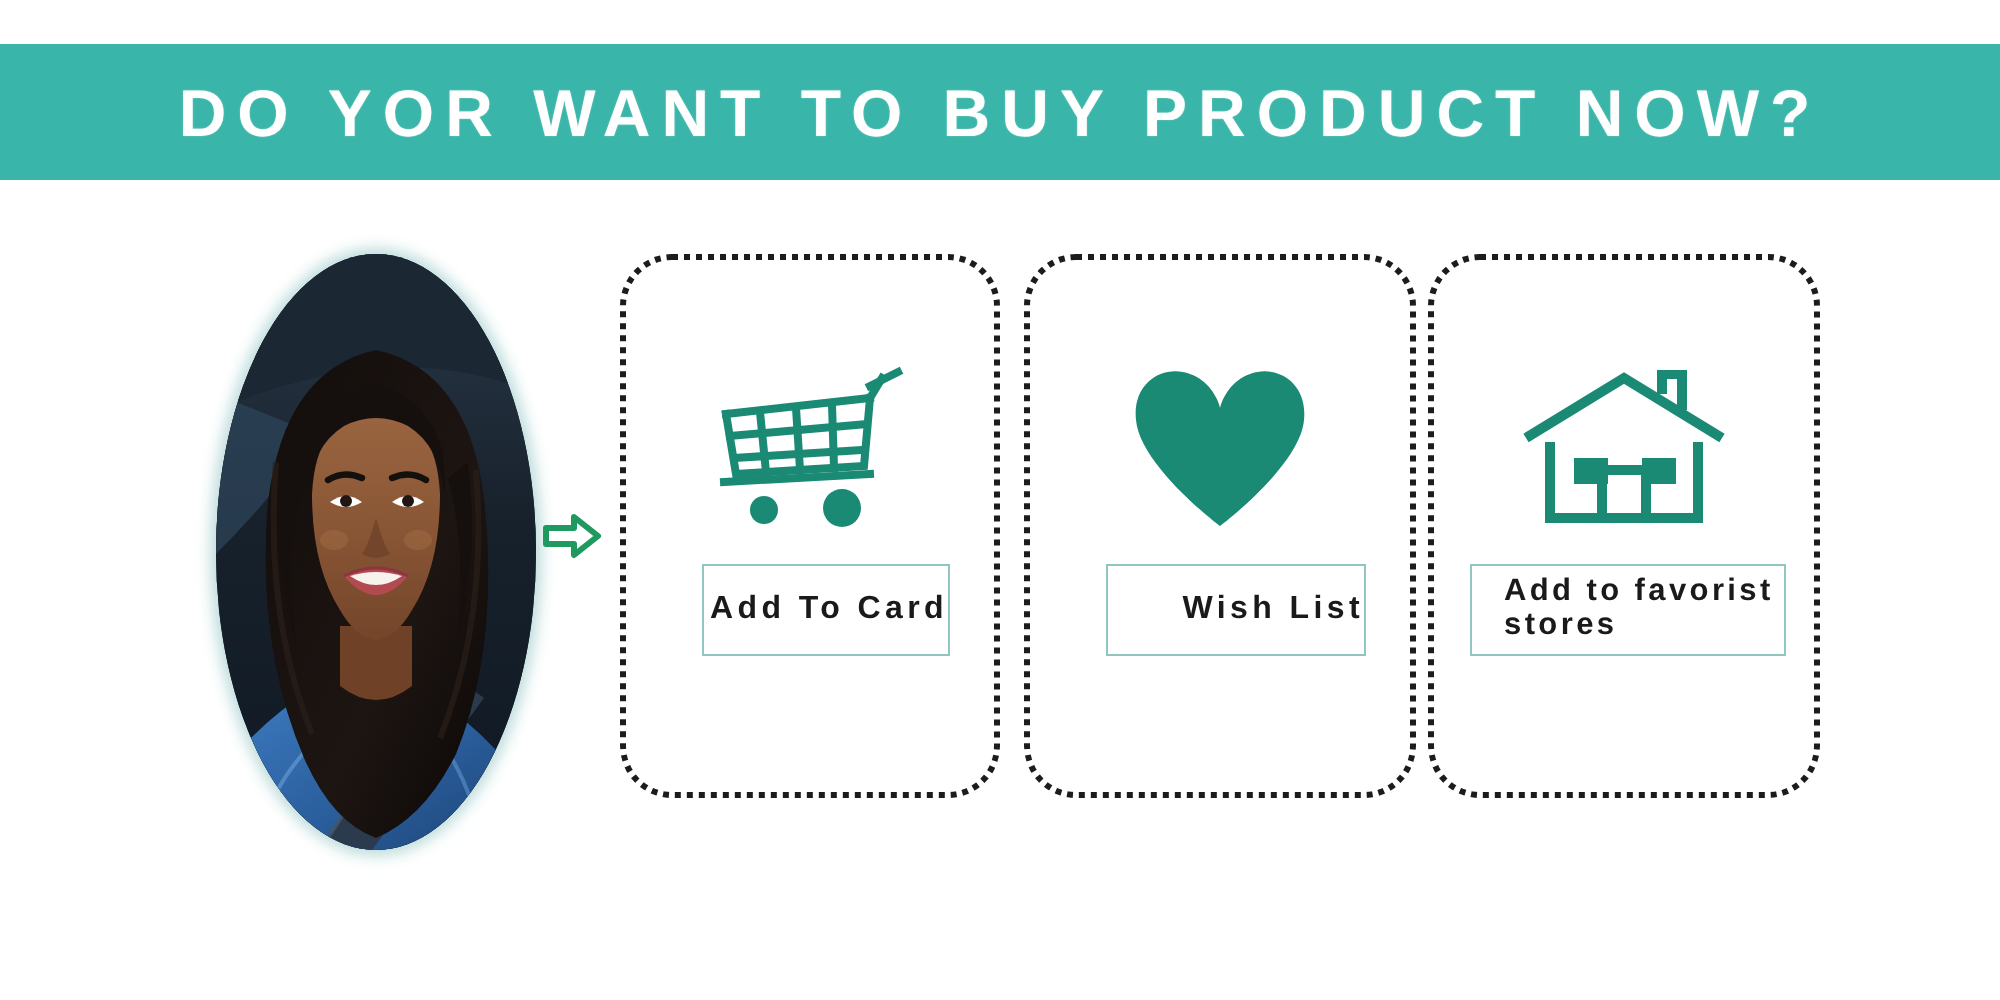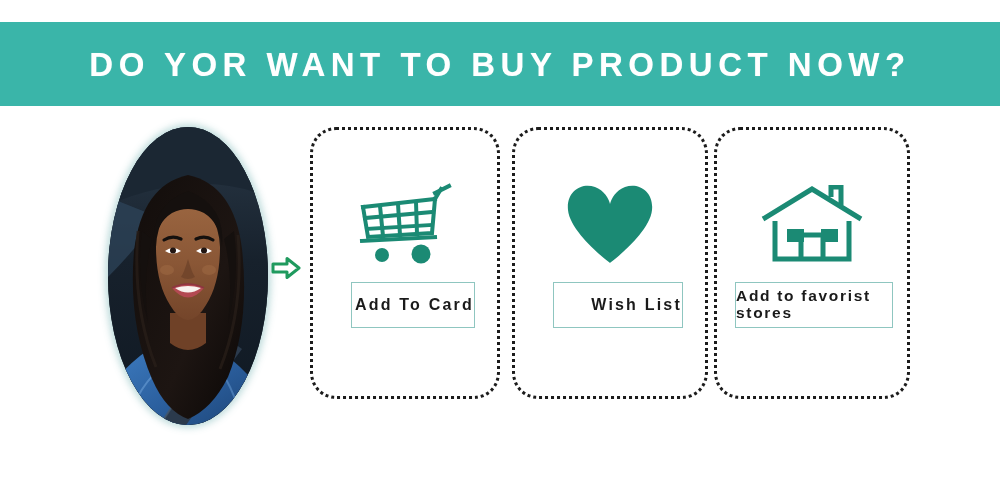--- a/index.html
+++ b/index.html
@@ -21,7 +21,7 @@
     left: 0;
     top: 22px;
     width: 1000px;
-    height: 84px;
+    height: 68px;
     background: #3ab5a9;
     display: flex;
     align-items: center;

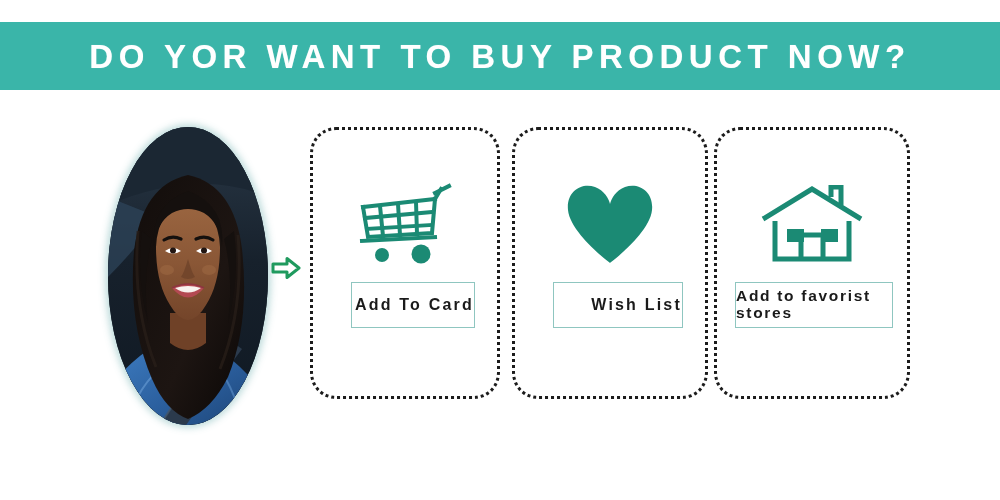--- a/index.html
+++ b/index.html
@@ -121,7 +121,7 @@
     left: 18px;
     right: 14px;
     justify-content: flex-start;
-    padding-left: 0;
+    padding-left: 16px;
   }
   .card-3 .btn-label {
     text-align: left;

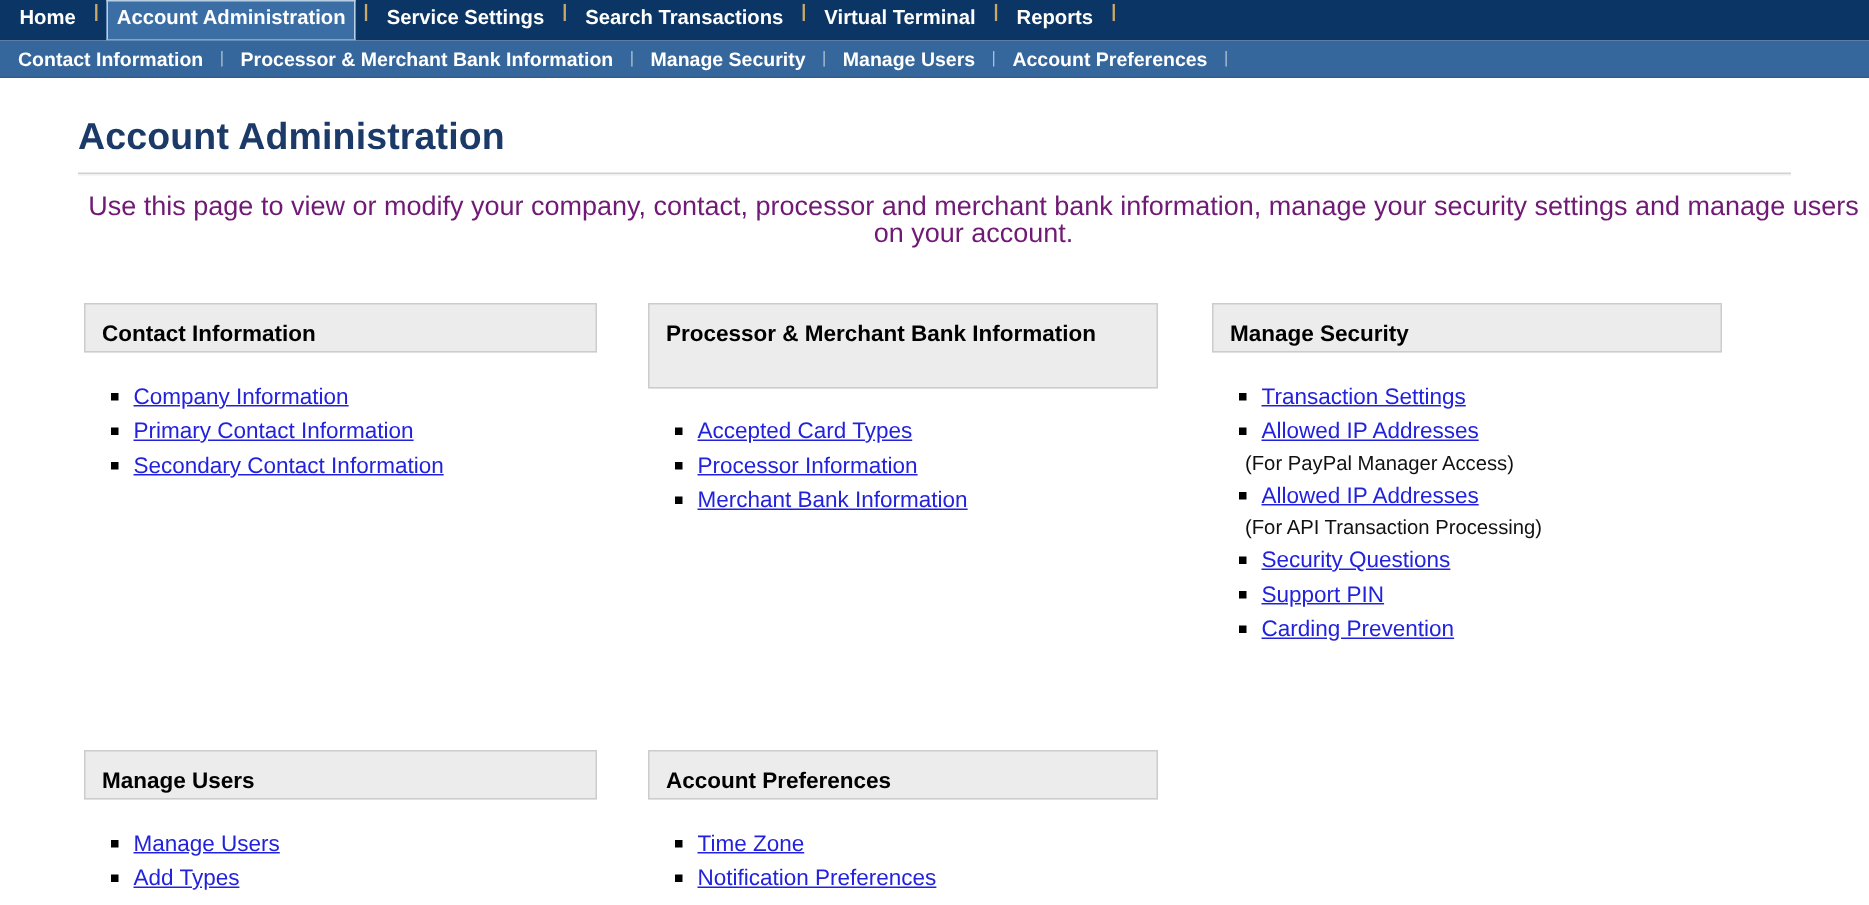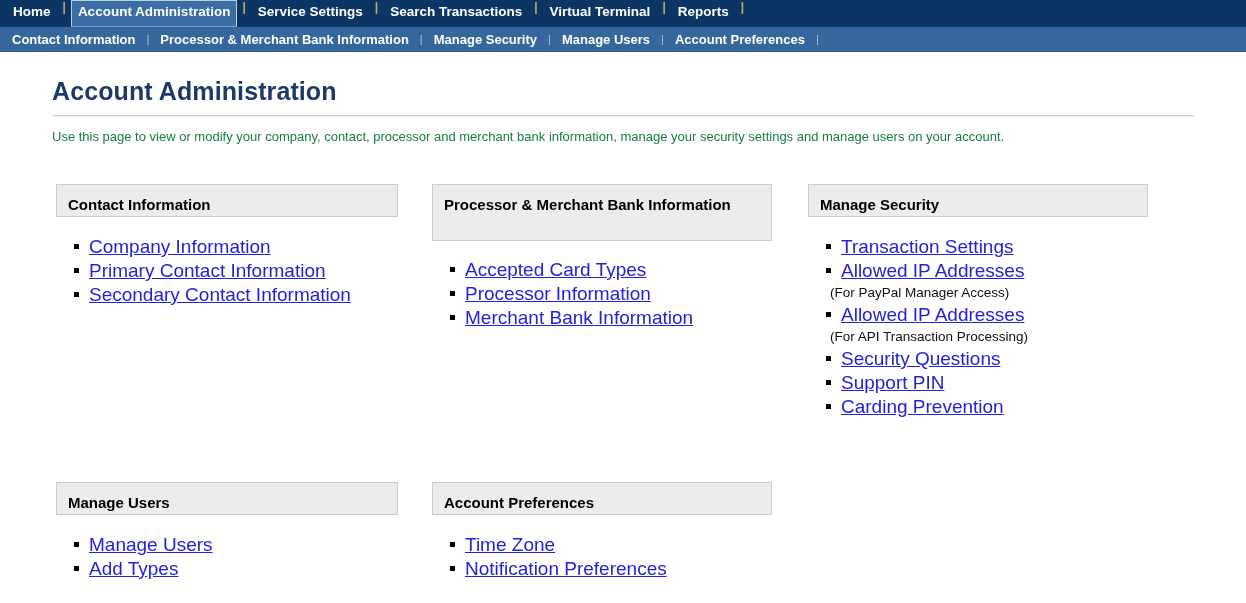--- a/index.html
+++ b/index.html
@@ -90,10 +90,11 @@
     width: 1142px;
   }
   .page-desc {
-    font-size: 13px;
-    color: #15803d;
+    font-size: 18px;
+    color: #701a75;
     margin: 11px 0 0 0;
     line-height: 18px;
+    text-align: center;
   }
 
   

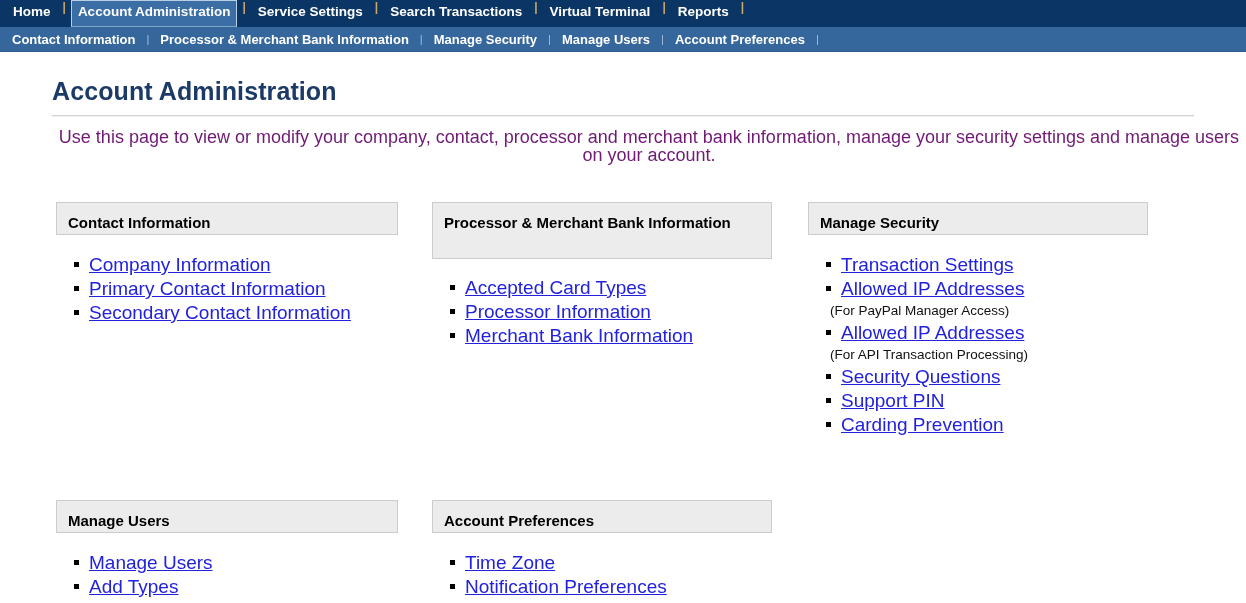--- a/index.html
+++ b/index.html
@@ -138,7 +138,7 @@
   .card-list a {
     color: #2222dd;
     text-decoration: underline;
-    font-size: 19px;
+    font-size: 15px;
     cursor: pointer;
   }
   .card-list li.note-row {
____________
> _WHAT TO WORK ON_: Line count for "size": count the lines of the records above that contain it and give only the number.

> _ANSWER FOR THE TASK_: 4